Thank you for taking part in our study, which is part of a four-year research program funded by the UK's Economic and Social Research Council (ESRC)
Background to our measure and research:
Our questionnaire was designed to assess your entrepreneurial potential. The purpose of this research is to examine the degree to which your self-rated tendencies and abilities can predict individual differences in future entrepreneurial behavior - in simple terms, we want to know whether your self-views are a valid measure of your entrepreneurial potential. In order to achieve this, it is crucial to understand the proper meaning of entrepreneurial behavior, a concept that has often been used to denote a variety of outcomes (e.g., starting up a business, working for yourself, or making a lot of money) that are not necessarily indicative of entrepreneurship. What, then, should one understand by entrepreneurial behavior?
Entrepreneurial behavior is any act that involves the recognition and exploitation of opportunities, or innovation, and results in the creation of economic and social value. For instance, a student may come up with a creative idea for funding his or her studies, as Mark Zuckerberg did when he launched a social-networking website called Facebook. Likewise, an employee may decide to supplement his or her income by selling things online.
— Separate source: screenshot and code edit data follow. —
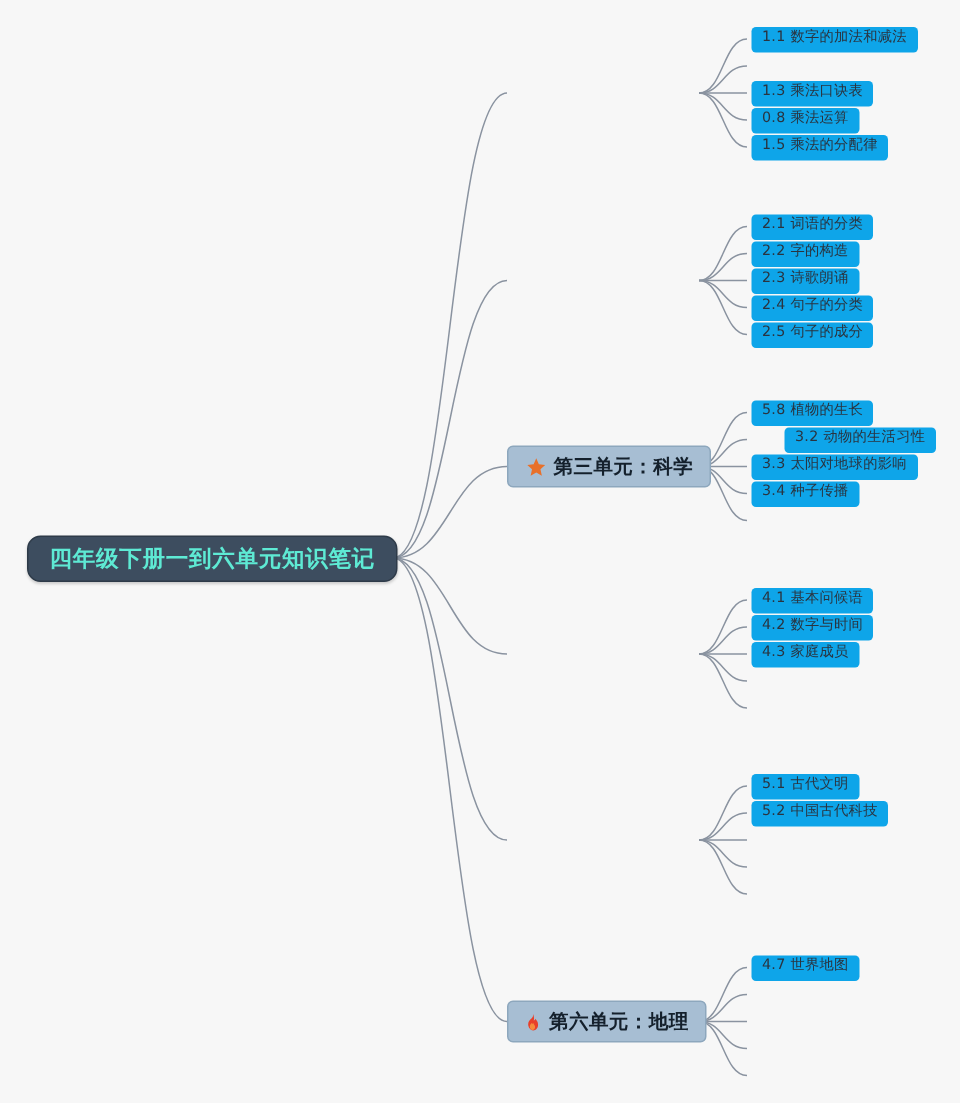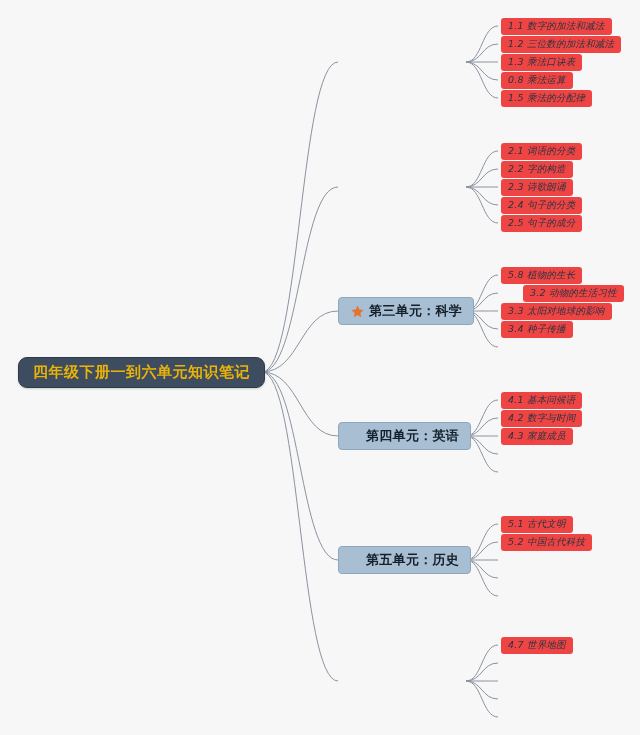--- a/index.html
+++ b/index.html
@@ -39,21 +39,21 @@
     padding: 0 14px;
     display: flex;
     align-items: center;
     background: #3d4d5f;
     border: 1px solid #2e3b49;
     border-radius: 9px;
     box-shadow: 0 1px 2px rgba(0,0,0,0.18);
     box-sizing: border-box;
   }
   .root-node .root-label {
-    color: #eab308;
+    color: #5eead4;
     font-size: 15px;
     font-weight: bold;
     letter-spacing: 0.5px;
     white-space: nowrap;
   }
 
   
   .branch-node {
     position: absolute;
     height: 28px;
@@ -88,26 +88,25 @@
     border-radius: 1px;
   }
   .icon-star svg, .icon-flame svg { display: block; }
 
   
   .leaf-node {
     position: absolute;
     height: 17px;
     padding: 0 7px;
     display: flex;
-    align-items: center;
-    background: #ef4444;
+    align-items: flex-start;
+    background: #0ea5e9;
     border-radius: 3px;
     box-sizing: border-box;
     white-space: nowrap;
-    font-style: italic;
   }
   .leaf-node .leaf-label {
     color: #2a3440;
     font-size: 9.5px;
     letter-spacing: 0.2px;
   }
 </style>
 </head>
 <body>
 
@@ -162,23 +161,20 @@
   </svg>
 
   <div class="root-node">
     <span class="root-label">四年级下册一到六单元知识笔记</span>
   </div>
 
 
   <div class="leaf-node" style="left:501px; top:18px;">
     <span class="leaf-label">1.1 数字的加法和减法</span>
   </div>
-  <div class="leaf-node" style="left:501px; top:36px;">
-    <span class="leaf-label">1.2 三位数的加法和减法</span>
-  </div>
   <div class="leaf-node" style="left:501px; top:54px;">
     <span class="leaf-label">1.3 乘法口诀表</span>
   </div>
   <div class="leaf-node" style="left:501px; top:72px;">
     <span class="leaf-label">0.8 乘法运算</span>
   </div>
   <div class="leaf-node" style="left:501px; top:90px;">
     <span class="leaf-label">1.5 乘法的分配律</span>
   </div>
 
@@ -214,49 +210,46 @@
   <div class="leaf-node" style="left:523px; top:285px;">
     <span class="leaf-label">3.2 动物的生活习性</span>
   </div>
   <div class="leaf-node" style="left:501px; top:303px;">
     <span class="leaf-label">3.3 太阳对地球的影响</span>
   </div>
   <div class="leaf-node" style="left:501px; top:321px;">
     <span class="leaf-label">3.4 种子传播</span>
   </div>
 
-  <div class="branch-node" style="left:338px; top:422px;">
-    <span class="node-icon">
-      <span class="icon-square"></span>
-    </span>
-    <span class="branch-label">第四单元：英语</span>
-  </div>
 
   <div class="leaf-node" style="left:501px; top:392px;">
     <span class="leaf-label">4.1 基本问候语</span>
   </div>
   <div class="leaf-node" style="left:501px; top:410px;">
     <span class="leaf-label">4.2 数字与时间</span>
   </div>
   <div class="leaf-node" style="left:501px; top:428px;">
     <span class="leaf-label">4.3 家庭成员</span>
   </div>
 
-  <div class="branch-node" style="left:338px; top:546px;">
-    <span class="node-icon">
-      <span class="icon-square"></span>
-    </span>
-    <span class="branch-label">第五单元：历史</span>
-  </div>
 
   <div class="leaf-node" style="left:501px; top:516px;">
     <span class="leaf-label">5.1 古代文明</span>
   </div>
   <div class="leaf-node" style="left:501px; top:534px;">
     <span class="leaf-label">5.2 中国古代科技</span>
   </div>
 
+  <div class="branch-node" style="left:338px; top:667px;">
+    <span class="node-icon icon-flame">
+      <svg width="13" height="13" viewBox="0 0 24 24">
+        <path d="M13.5 1.5c.8 3.4-1.1 5.1-2.6 6.6C9.2 9.8 7.6 11.4 7.6 14.4c0 4.1 3 7.6 6.2 7.6 3.3 0 6-3.1 6-7 0-3.4-1.8-5.4-3.3-7.3-.4 1.3-1.2 2-2 2.3.6-2.6.2-5.9-1-8.5z" fill="#e8402a"></path>
+        <path d="M11.6 13c-.5 1.6-2 2.3-2 4.3 0 2.3 1.5 4.2 3.3 4.2 1.8 0 3.2-1.7 3.2-3.8 0-2.2-1.6-3-2.3-4.9-.4 1.1-1.2 1.5-2.2.2z" fill="#f58b3c"></path>
+      </svg>
+    </span>
+    <span class="branch-label">第六单元：地理</span>
+  </div>
 
   <div class="leaf-node" style="left:501px; top:637px;">
     <span class="leaf-label">4.7 世界地图</span>
   </div>
 
 </div>
 
 </body></html>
Zuckerberg is now the youngest billionaire in the world, worth over US$4 billion, and Facebook has transformed our ability to find and stay in touch with other people. There are now over 200 e-bay users turning over US$1 million a year, and they provide an invaluable service to millions of others buy enabling them to buy things cheaper, faster, and at any time. Individuals differ in both their ability and willingness to display entrepreneurial behaviors, and our measure is designed to assess these individual differences.
Our approach is unique in that we argue that starting a business is neither necessary nor sufficient for entrepreneurship. There are many people who have not founded companies but contribute to society by displaying entrepreneurial behaviors (e.g., social entrepreneurships). Likewise, the process of starting a business does not have to involve any entrepreneurial behaviors, that is, recognizing and exploiting opportunities, and innovating (e.g., most businesses are just copies of others).
In our view, all individuals have the potential to perceive and exploit opportunities, and innovate, but some individuals are more able and willing than others. People who are more innovative at work, who perceive and exploit opportunities more often, and, as a consequence, generate a substantial amount of value and progress for society; those are the people we regard as entrepreneurial.
We believe that researchers, employers, and policy-makers must look beyond business owners when searching for the true sources of value creation and economic and social development. Accordingly, to support the identification of entrepreneurial individuals in the wide population we have developed our measure.